• **MATERIAL FOR THIS EXERCISE**:

════════════════

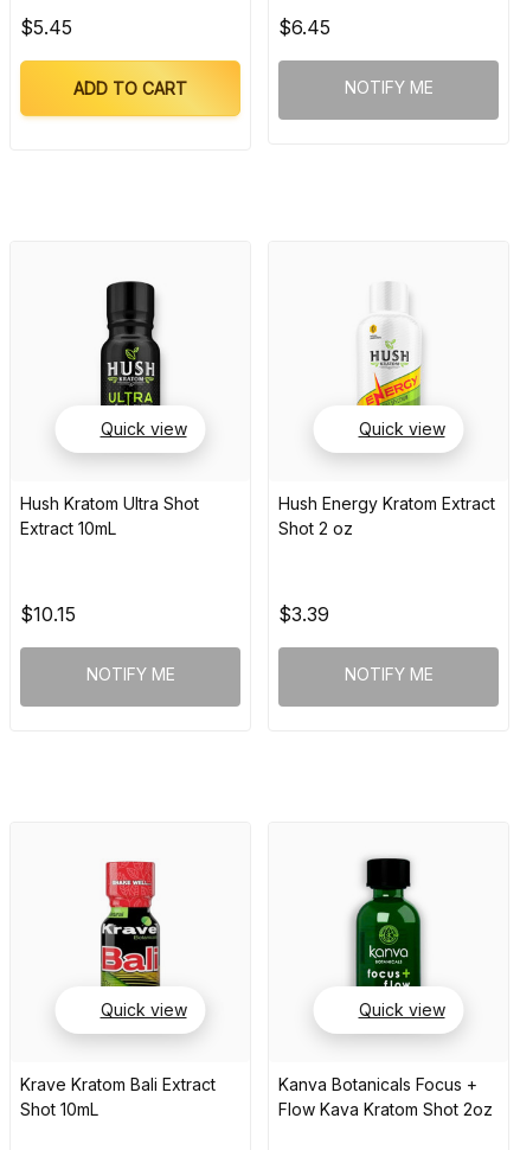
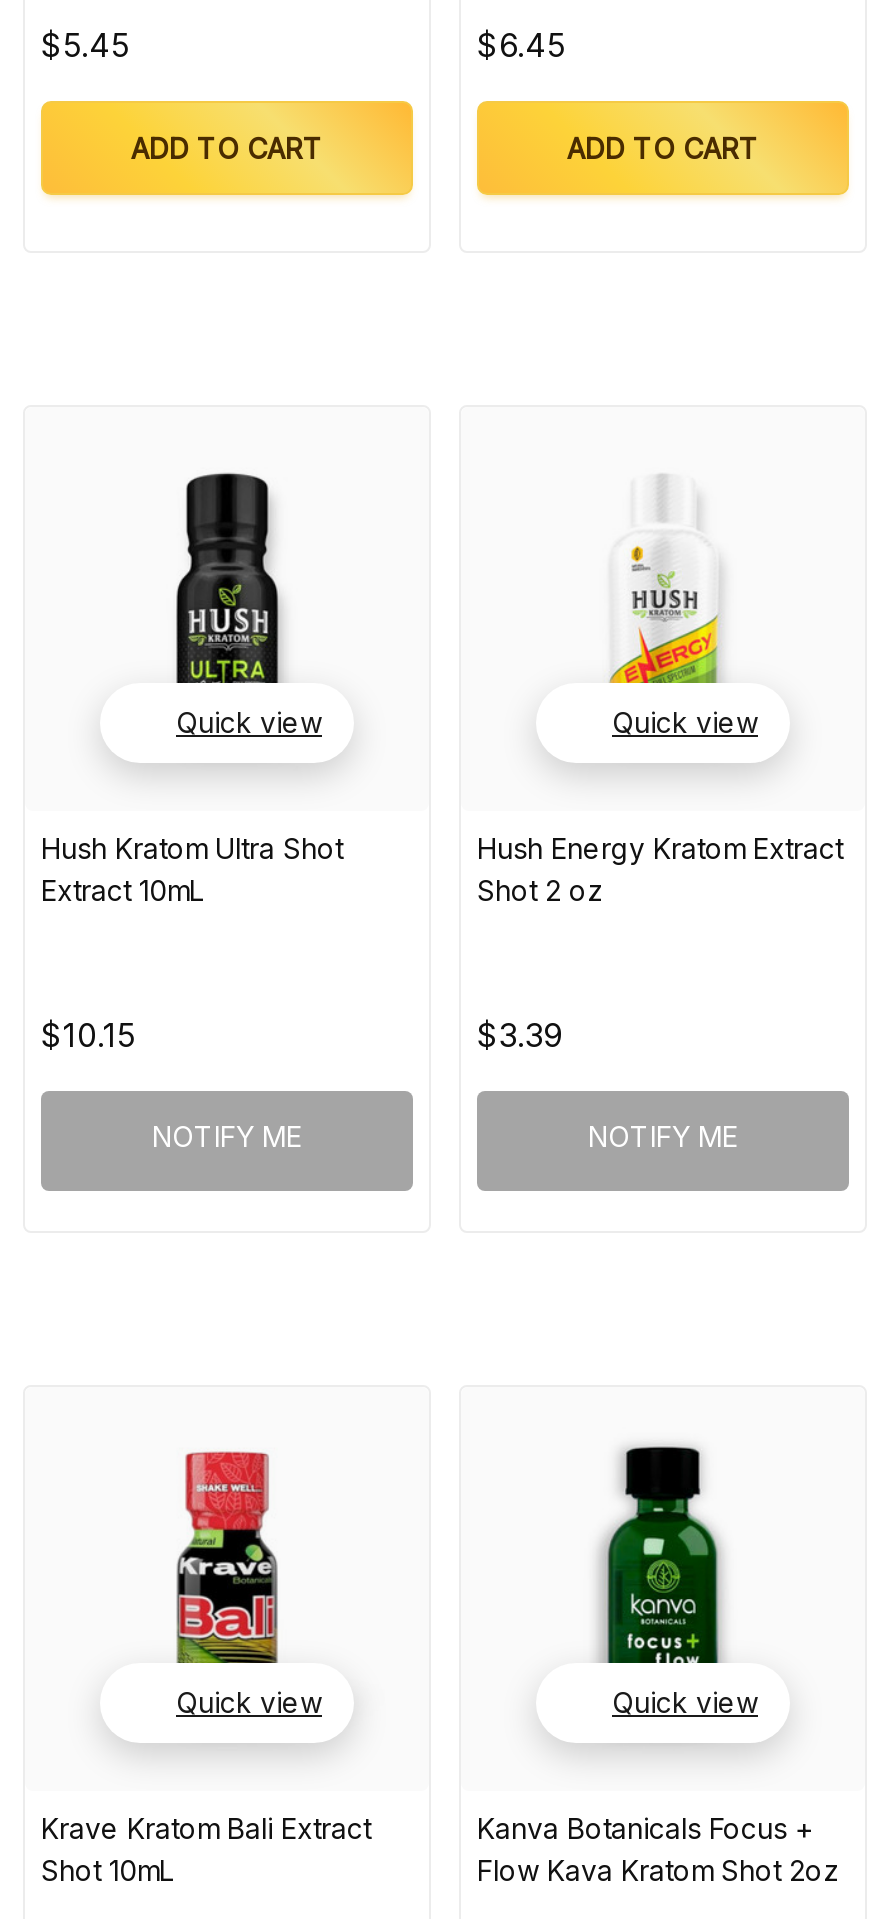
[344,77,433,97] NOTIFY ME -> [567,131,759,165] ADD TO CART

════════════════

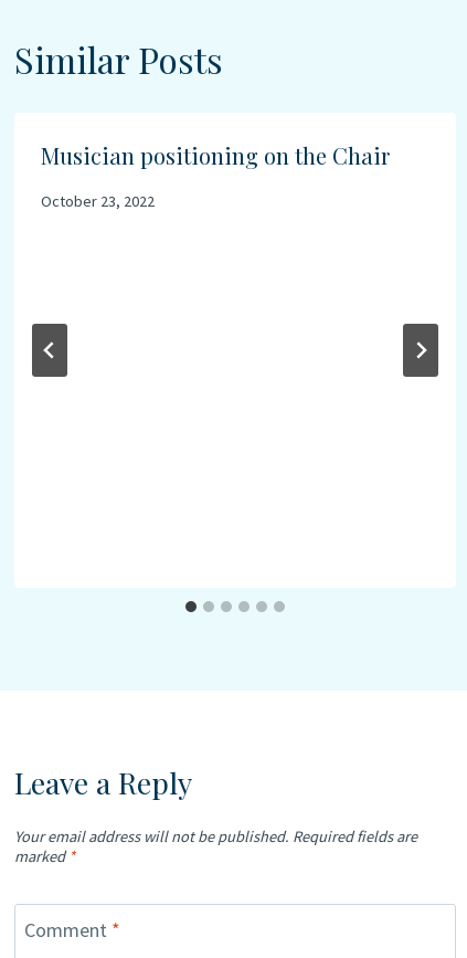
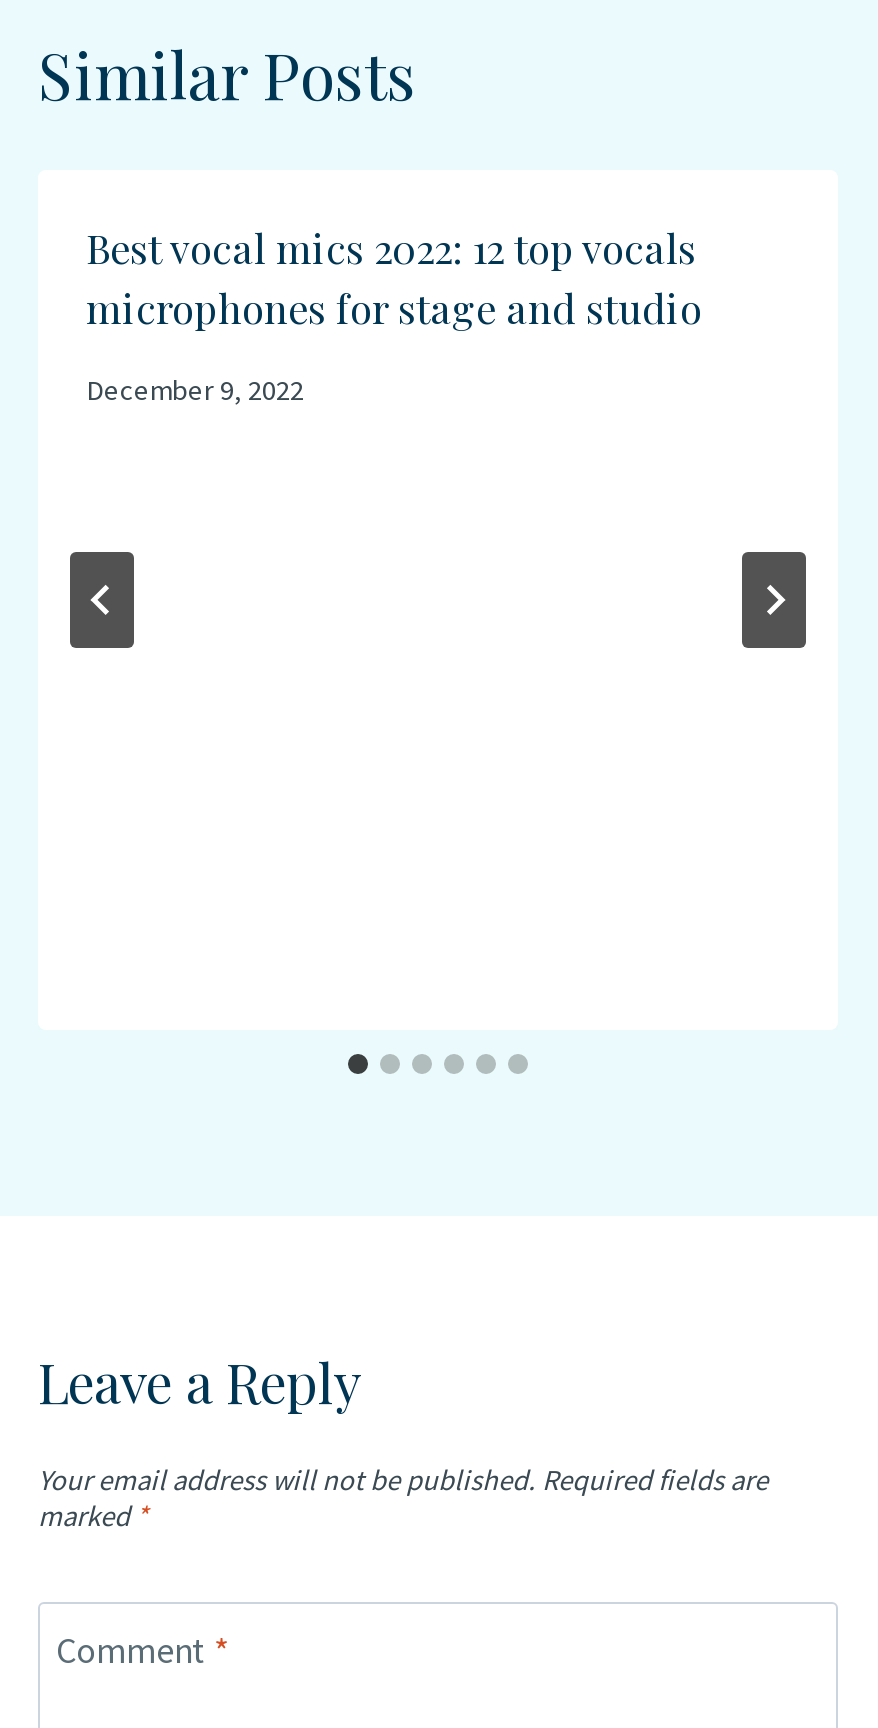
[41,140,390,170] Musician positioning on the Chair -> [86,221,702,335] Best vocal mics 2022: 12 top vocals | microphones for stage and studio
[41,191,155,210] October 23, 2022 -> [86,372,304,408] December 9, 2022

════════════════

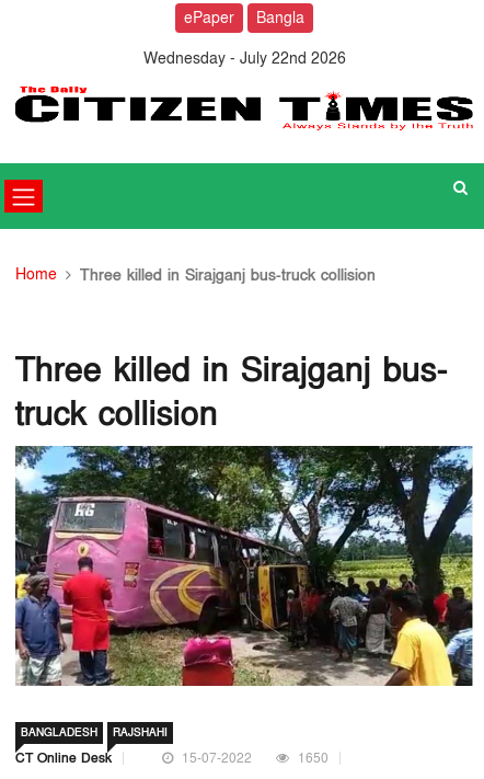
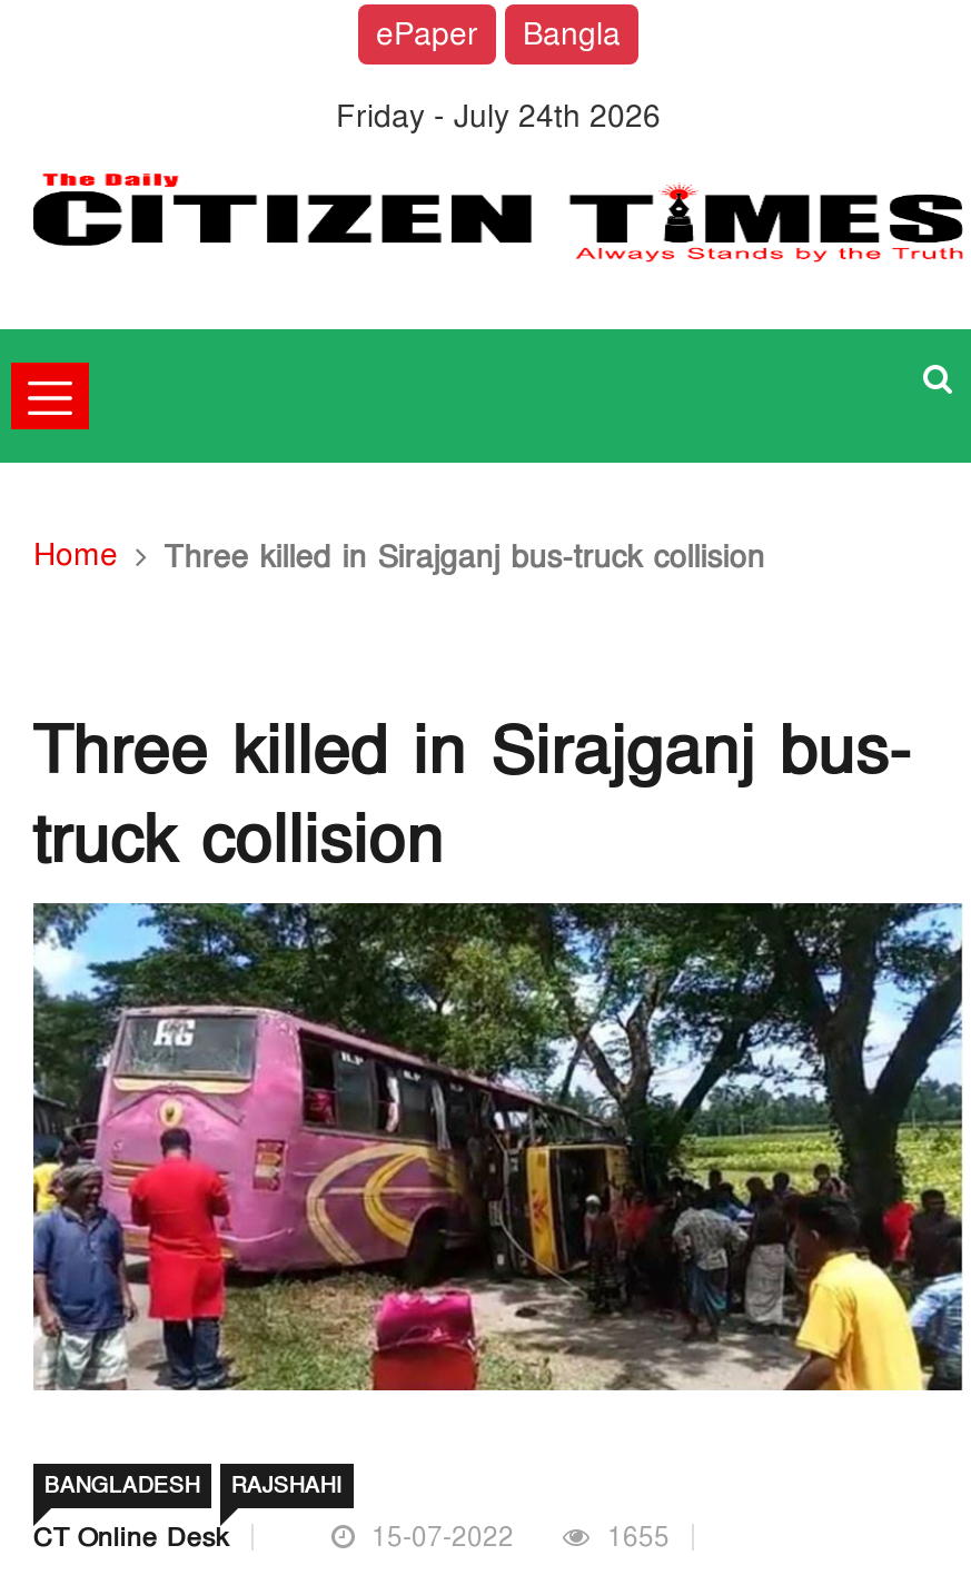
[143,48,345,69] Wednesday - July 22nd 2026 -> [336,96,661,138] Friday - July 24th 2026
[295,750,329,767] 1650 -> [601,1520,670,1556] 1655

════════════════

Would you please copy, word for word, everything above from the line containing "[143,48,345,69] Wednesday - July" down to the line containing "[295,750,329,767] 1650 ->", those two lines included?

[143,48,345,69] Wednesday - July 22nd 2026 -> [336,96,661,138] Friday - July 24th 2026
[295,750,329,767] 1650 -> [601,1520,670,1556] 1655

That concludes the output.